Directed by Robert Benton

Greg Kinnear has an unsightly disposition for desperation. With sagged rings etched deep beneath a pair of disarmingly alert, cupid-blue eyes, his sad-sack heroes more likely frighten viewers into sympathizing with him than draw mutual understanding. In Feast of Love, director Robert Benton and screenwriter Allison Burnett try out the same agonizingly sappy treatment on Kinnear and an entire host of characters revolving around a small coffee shop in Portland. The result is offensively silly. Culled into one tedious tale through the grandfatherly narration of Morgan Freeman, a regular java Joe, it’s a feast of something numbingly sweet. But it’s all froth without a drop of substance.
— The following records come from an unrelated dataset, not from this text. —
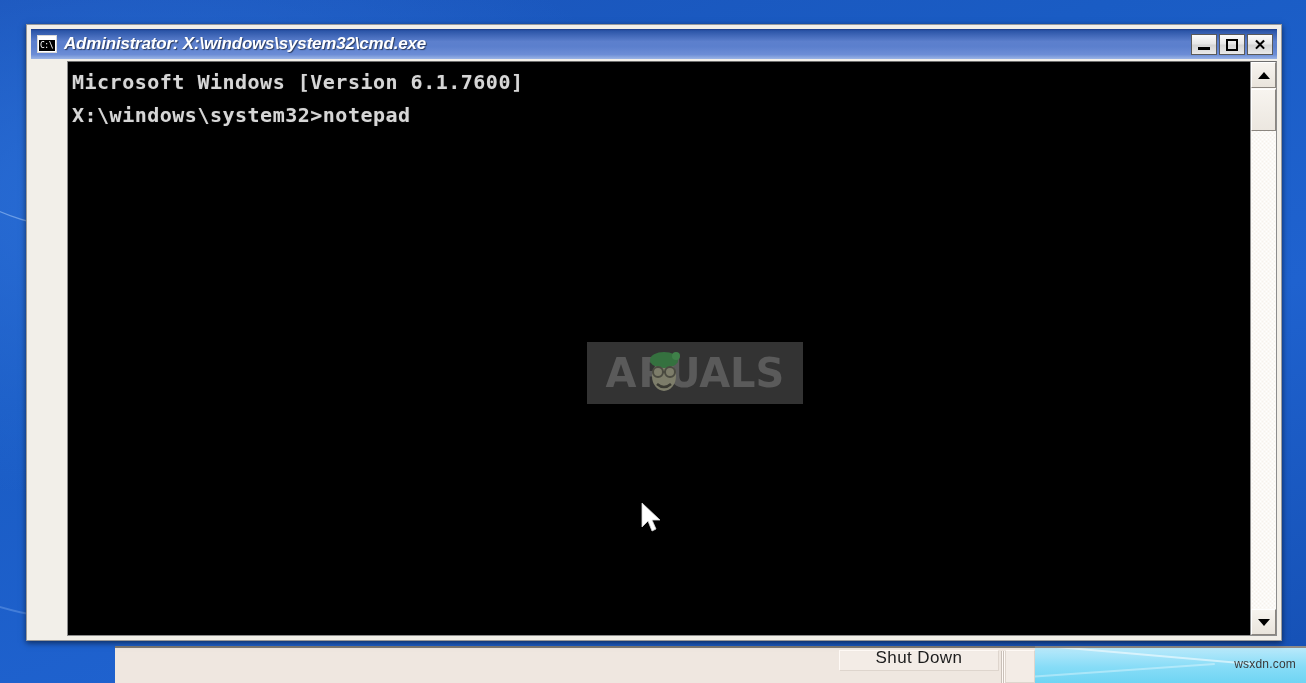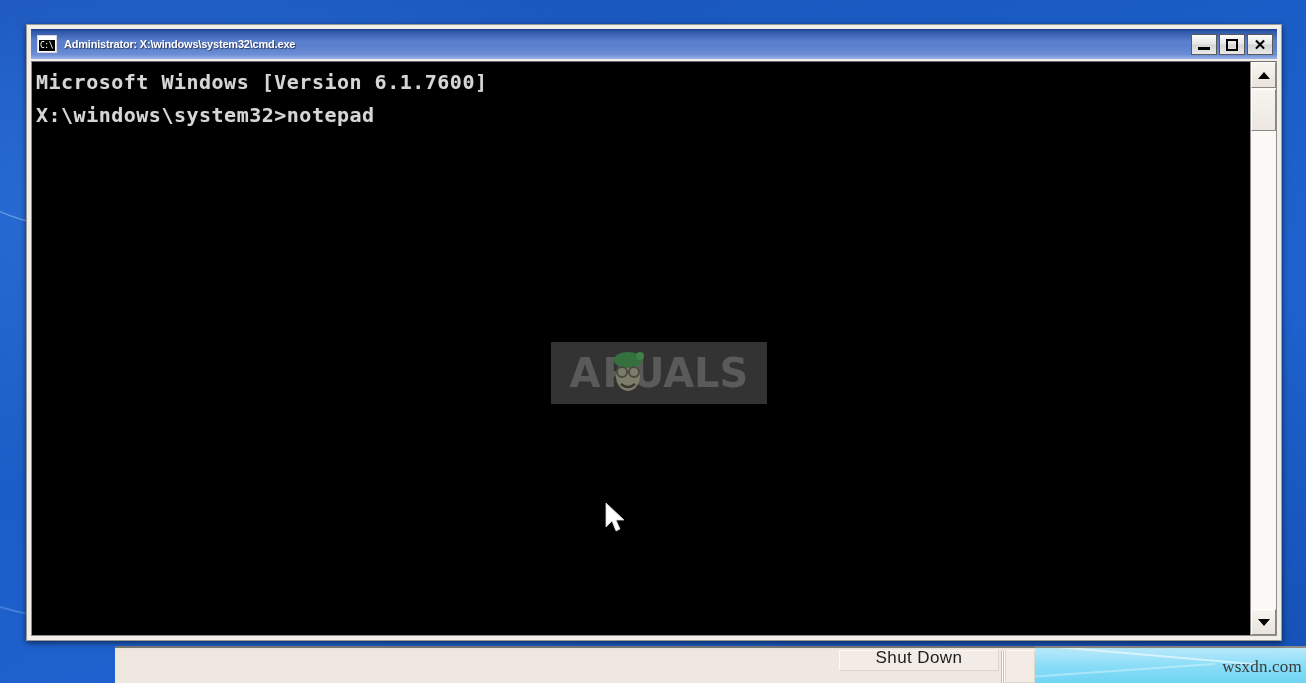"Administrator:" .title-text { font-size: 11px -> 17px; font-style: none -> italic }
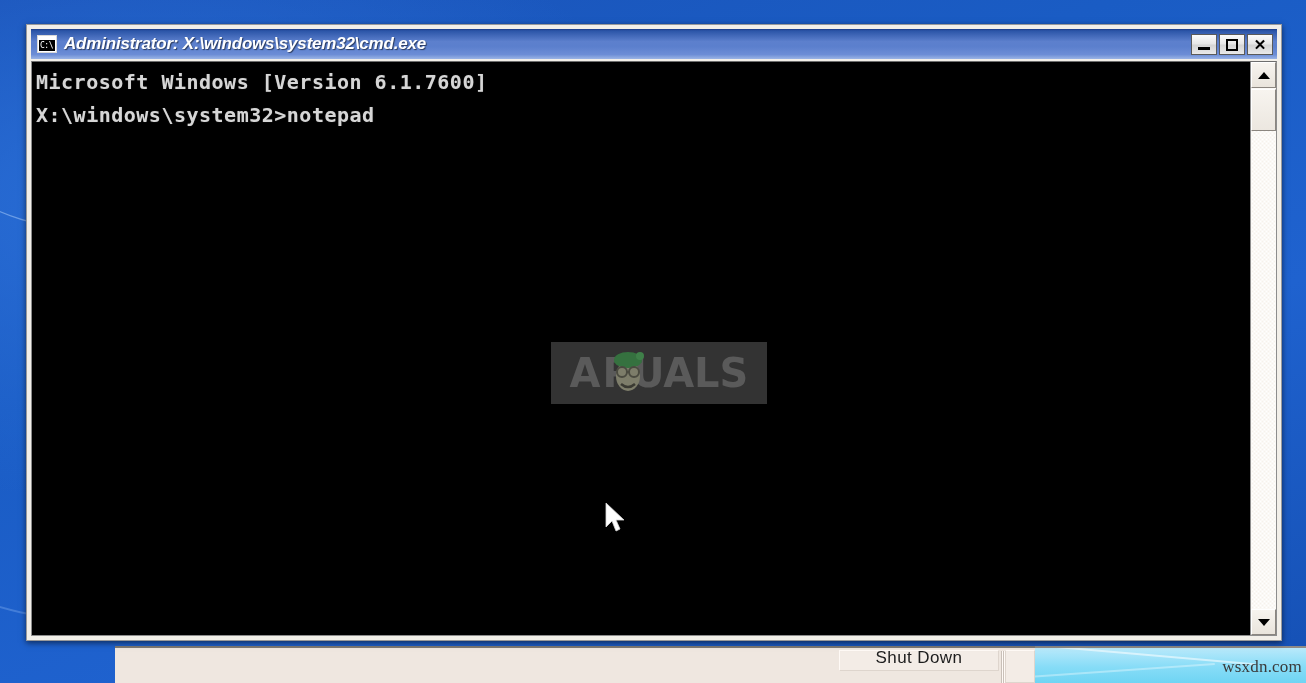"Microsoft Windows [Version 6.1.7600]" .console-wrap { margin-left: none -> 36px }
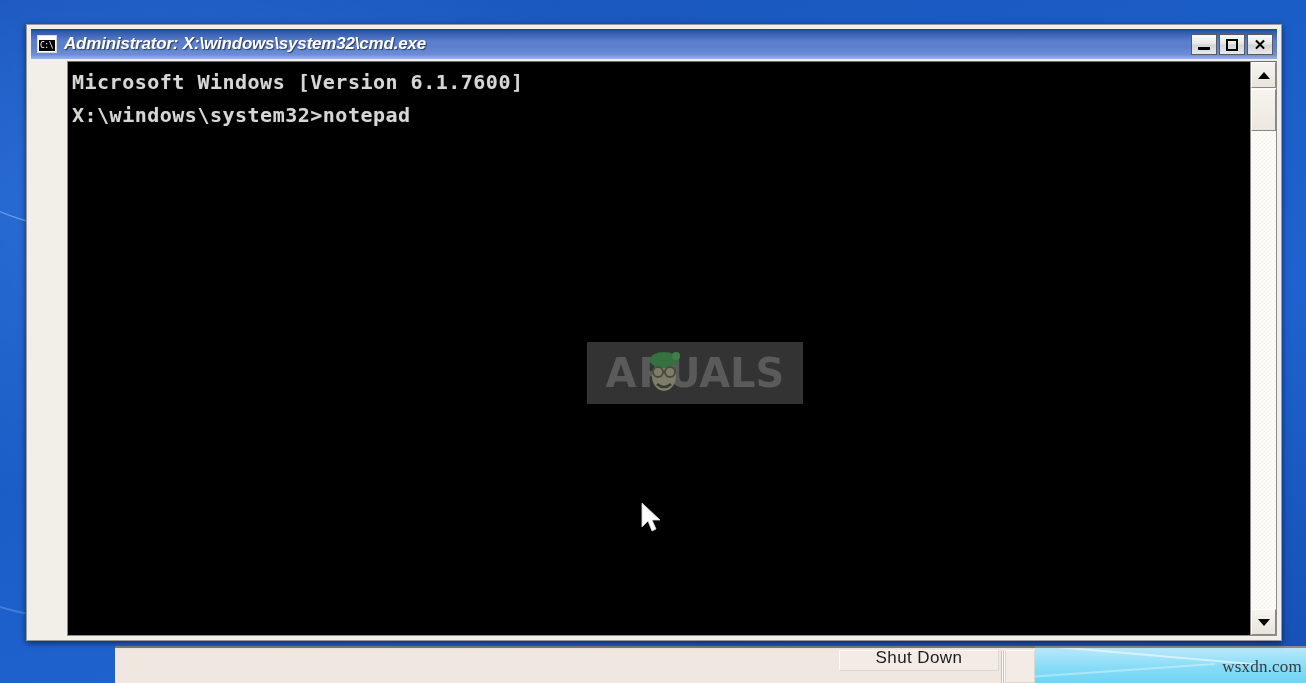"wsxdn.com" .site-watermark { font-family: Liberation Serif, serif -> Liberation Sans, sans-serif; font-size: 17px -> 12px; right: 4px -> 10px }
Based on the novel by Charles Baxter, who, poor soul, is probably not to blame, the film centers around Bradley (Kinnear), the shop’s owner. Bradley hops from one relationship to the next, prompted by wife Selma Blair’s having left him “for another woman” — a lament that’s lost some of its bite almost 30 years after Woody Allen said it in Manhattan.

Despite earnest performances from most of the cast, the script never lets you break a chuckle; an extraneous interlude with Bradley and his sister fighting over a dog left me wondering whether it was supposed to be comic. What it lacks in laughs the film makes up for in full-frontal nudity and so many scenes of different couples coupling, well, you begin to distinguish whose ass is whose, which is a feat.

This is all irrelevant to the story, though, which is to say — in dusty, bittersweet lighting — that love is the only meaning to “this crazy dreamworld we’re trapped in.” Let me out.